FRAGMEN 2

209 24 2
                                    

Hari yang baru di kota masa lalu

Ups! Gambar ini tidak mengikuti Pedoman Konten kami. Untuk melanjutkan publikasi, hapuslah gambar ini atau unggah gambar lain.

Hari yang baru di kota masa lalu. Lebih seru lagi karena negosiasi dengan klien berjalan lancar. Kami mencapai kesepakatan, setelah melalui serangkaian revisi proposal yang cukup melelahkan. Public relation, bidang ini cukup menantang, karena kita harus berurusan dengan banyak orang. Selain itu, orang yang bergelut dalam bidang ini tidak hanya dituntut untuk berkomunikasi secara verbal (presentasi, negosiasi, public speaking) dan nonverbal; tapi juga harus berpikir cepat cermat, mengikuti tren bermedia sosial, serta mahir menerjemahkan lisan ke dalam tulisan, begitu pun sebaliknya.
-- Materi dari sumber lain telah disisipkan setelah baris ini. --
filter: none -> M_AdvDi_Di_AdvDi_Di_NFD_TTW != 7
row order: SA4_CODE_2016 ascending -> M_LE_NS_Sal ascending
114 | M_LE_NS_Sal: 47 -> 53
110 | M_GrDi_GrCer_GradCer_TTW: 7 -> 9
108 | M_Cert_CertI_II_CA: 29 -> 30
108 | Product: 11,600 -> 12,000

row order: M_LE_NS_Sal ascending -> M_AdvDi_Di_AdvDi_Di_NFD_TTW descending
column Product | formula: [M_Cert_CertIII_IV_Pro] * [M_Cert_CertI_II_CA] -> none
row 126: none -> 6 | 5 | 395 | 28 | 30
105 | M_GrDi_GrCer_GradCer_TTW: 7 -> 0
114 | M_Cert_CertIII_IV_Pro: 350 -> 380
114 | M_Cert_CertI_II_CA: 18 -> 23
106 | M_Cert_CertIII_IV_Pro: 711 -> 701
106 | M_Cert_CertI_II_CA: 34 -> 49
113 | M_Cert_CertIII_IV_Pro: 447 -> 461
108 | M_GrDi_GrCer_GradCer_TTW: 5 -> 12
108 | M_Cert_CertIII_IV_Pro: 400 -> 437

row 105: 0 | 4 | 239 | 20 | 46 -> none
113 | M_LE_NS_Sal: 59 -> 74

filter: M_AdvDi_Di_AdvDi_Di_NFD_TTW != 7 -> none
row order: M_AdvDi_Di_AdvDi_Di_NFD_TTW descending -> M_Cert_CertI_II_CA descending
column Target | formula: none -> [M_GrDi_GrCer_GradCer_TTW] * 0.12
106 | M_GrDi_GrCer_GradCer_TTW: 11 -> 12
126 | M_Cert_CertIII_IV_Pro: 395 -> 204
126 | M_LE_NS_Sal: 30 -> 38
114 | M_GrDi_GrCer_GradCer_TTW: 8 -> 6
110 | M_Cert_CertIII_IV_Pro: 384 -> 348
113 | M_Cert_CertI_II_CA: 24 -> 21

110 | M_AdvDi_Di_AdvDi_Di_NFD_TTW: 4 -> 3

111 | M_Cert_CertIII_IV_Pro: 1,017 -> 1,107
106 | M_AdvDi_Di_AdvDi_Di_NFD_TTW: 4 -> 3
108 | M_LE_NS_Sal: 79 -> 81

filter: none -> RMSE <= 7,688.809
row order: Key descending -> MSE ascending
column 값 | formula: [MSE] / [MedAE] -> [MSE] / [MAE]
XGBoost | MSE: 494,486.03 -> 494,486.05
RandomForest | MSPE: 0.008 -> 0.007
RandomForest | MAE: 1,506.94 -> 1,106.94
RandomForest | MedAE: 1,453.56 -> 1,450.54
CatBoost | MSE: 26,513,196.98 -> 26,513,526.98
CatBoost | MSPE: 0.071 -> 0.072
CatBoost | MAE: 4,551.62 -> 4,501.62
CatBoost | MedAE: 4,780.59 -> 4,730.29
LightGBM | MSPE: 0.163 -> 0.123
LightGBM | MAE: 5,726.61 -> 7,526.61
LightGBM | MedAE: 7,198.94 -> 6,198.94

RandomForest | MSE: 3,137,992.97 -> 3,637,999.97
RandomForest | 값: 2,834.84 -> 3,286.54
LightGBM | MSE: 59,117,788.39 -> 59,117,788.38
Kedengarannya memang agak merepotkan, tapi bila kita sudah menjalani, rasanya cukup mengasyikkan. Dari sini kita bisa belajar banyak hal, salah satunya menangani banyak orang dengan beragam watak serta karakter.

"Kalau begitu, kami permisi. Semoga kerja sama ini membawa dampak positif untuk kedua belah pihak," ucap klien yang kutemui sambil berdiri. Kedua orang tersebut mengulurkan lengan, kemudian kami berjabat tangan secara bergantian.

"Saya pun berharap demikian. Terima kasih atas ketersediaan Bapak menjalin kerja sama dengan perusahaan kami." Aku tersenyum lebar, lalu mengiringi langkah keduanya menuju pintu restoran. Selang berapa lama, sebuah mobil berhenti di pelataran. Asisten klien membukakan pintu, sebelum dirinya ikut memasuki mobil tersebut. Tidak berapa lama, mobil yang mereka tumpangi menghilang dari pandangan.

Ternyata negosiasi kali ini berjalan lebih cepat daripada perkiraan. Dengan begitu, aku bisa kembali lebih awal. Kabar bahagia ini tentunya harus segera dibagi dengan rekan kerja serta atasan, tapi sebelumnya aku harus mengecek website serta media sosial perusahaan guna menganalisis algoritmanya. Seperti biasa, setelah proses analisa selesai, strategi harus disiapkan sebelum benar-benar dijalankan dan masuk dalam tahap evaluasi. Perjalanan yang cukup panjang.

"Kalau nggak bisa bayar, jangan makan di sini!" teriak seseorang membuatku yang berada di luar menatap pintu restoran yang terbuka.

Di dalam, beberapa pasang mata menatap salah satu meja yang terletak di samping jendela. Aku bisa menangkap seorang gadis yang mengenakan ransel abu-abu tengah menunduk. Rasanya, ransel tersebut terasa sangat familier. Guna memastikan, aku kembali memasuki restoran dan menghampiri meja tersebut. Benar saja, salah satu dari beberapa gadis yang berada di sana ternyata adalah Sahla.

"Ada apa ini?" tanyaku pada beberapa pelayan yang berkerumun di meja tersebut.

Mereka saling tatap, sebelum dengan ketus salah satu di antaranya menjawab, "Anak-anak ini pesan banyak makanan, Mas. Sudah habis dimakan, tapi nggak punya uang buat bayar."

Aku menunduk, menatap deretan piring dan gelas yang berserakan di atas meja. "Biar saya yang bayar."

"Mari, Mas. Ke sini." Salah satu di antara mereka menuntunku menuju meja kasir. Dengan ramah, seorang gadis menyebutkan jumlah yang harus kubayar.

Proses pembayaran selesai. Kulihat, Sahla masih berdiri di samping meja yang sama, dengan posisi menunduk. Dia sendirian. Sepasang jari gadis itu saling memilin.